A high-speed cylindrical burr, with or without a female reamer that is sized two millimeters larger than the last male reamer used in the defect in the host acetabulum, is utilized to score the medial side of the transplant. This creates a hemispherical defect, 1.0 to 1.5 centimeters deep on the inner table of the graft, which will accept the remaining rim of the host acetabulum. The position of the groove in the graft is compared with the host bone and typically extends from the anterior inferior iliac spine to the ischium. The cylindrical burr is used to sculpt the groove to accept the irregularities in the host rim and to ensure that there is a tight tongue-in-groove fit. The medial portion of the graft should not be thinned enough to weaken the articular surface or the outer table of the graft as this leads to weakening, and the possibility of fracture, of the graft. The transplant is seated in place and manipulated to ensure that it is in its most stable position.

Once the graft has been trimmed, it is impacted in place with use of an acetabular reamer or impactor. The transplant should be manipulated by hand to ensure that there is no toggling. The priority in the positioning of the transplant should be to obtain stability of the construct. The position of the articular portion of the transplanted acetabulum is secondary as the component can be repositioned to ensure joint stability. Commonly, the transplant is positioned more vertically than the normal acetabulum.

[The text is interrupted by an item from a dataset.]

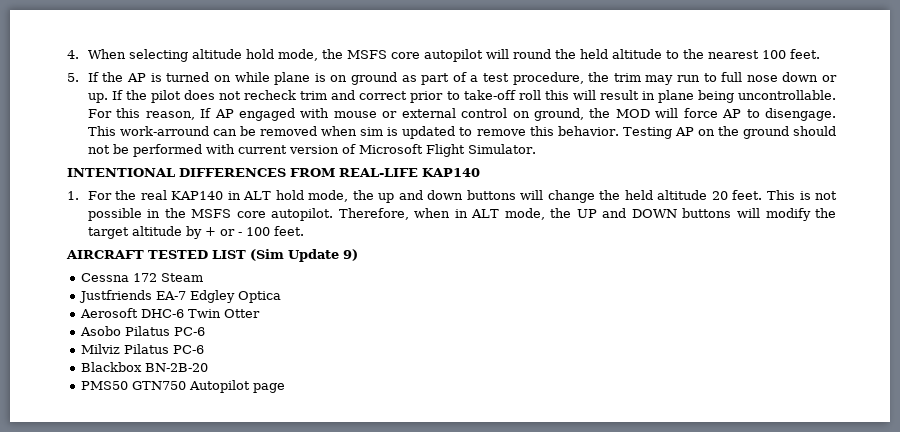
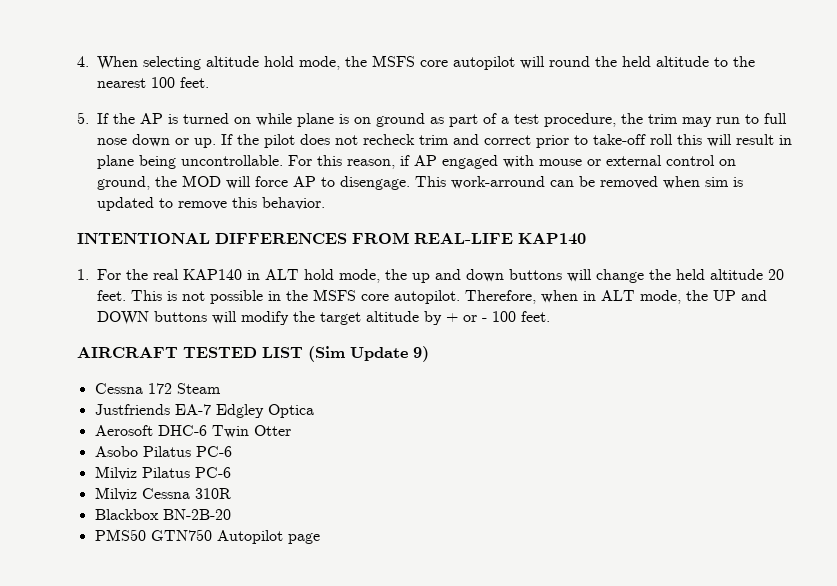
- For this reason, If AP engaged with mouse or external control on ground, the MOD will force AP to disengage.
+ For this reason, if AP engaged with mouse or external control on ground, the MOD will force AP to disengage.
- Testing AP on the ground should not be performed with current version of Microsoft Flight Simulator.
+ Milviz Cessna 310R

The construct is temporarily stabilized with one or two Steinmann pins. Placement of the pins and screws is started in the superior rim of the iliac wing of the graft. The aim is to direct the screws in a proximal-to-medial direction along the force vectors of the joint (Fig. 6). This allows compression at the host-transplant junction, optimizes contact, improves stability, and promotes union. The screws must be placed in the best structural bone without interfering with the insertion of the component. The confluence of the host acetabular columns has the best structural integrity, even in a failed acetabulum, as it continues to accept load resulting from the vertical migration of the component. Screws placed superior to this point provide weaker fixation as the iliac wing thins. It is optimum to use three or four screws with bicortical purchase in the host ilium. Large-fragment, partially threaded cancellous-bone screws are used to lag the transplant to the host while allowing the bicortical purchase in the thin iliac wing of the host. Once fixation is complete, manipulation should not produce motion of the construct. Washers are used to prevent the graft from being crushed and to ensure the compressive force. The tongue-in-groove joint created between the host and the graft markedly augments the fixation so that stability is maintained with the screw fixation.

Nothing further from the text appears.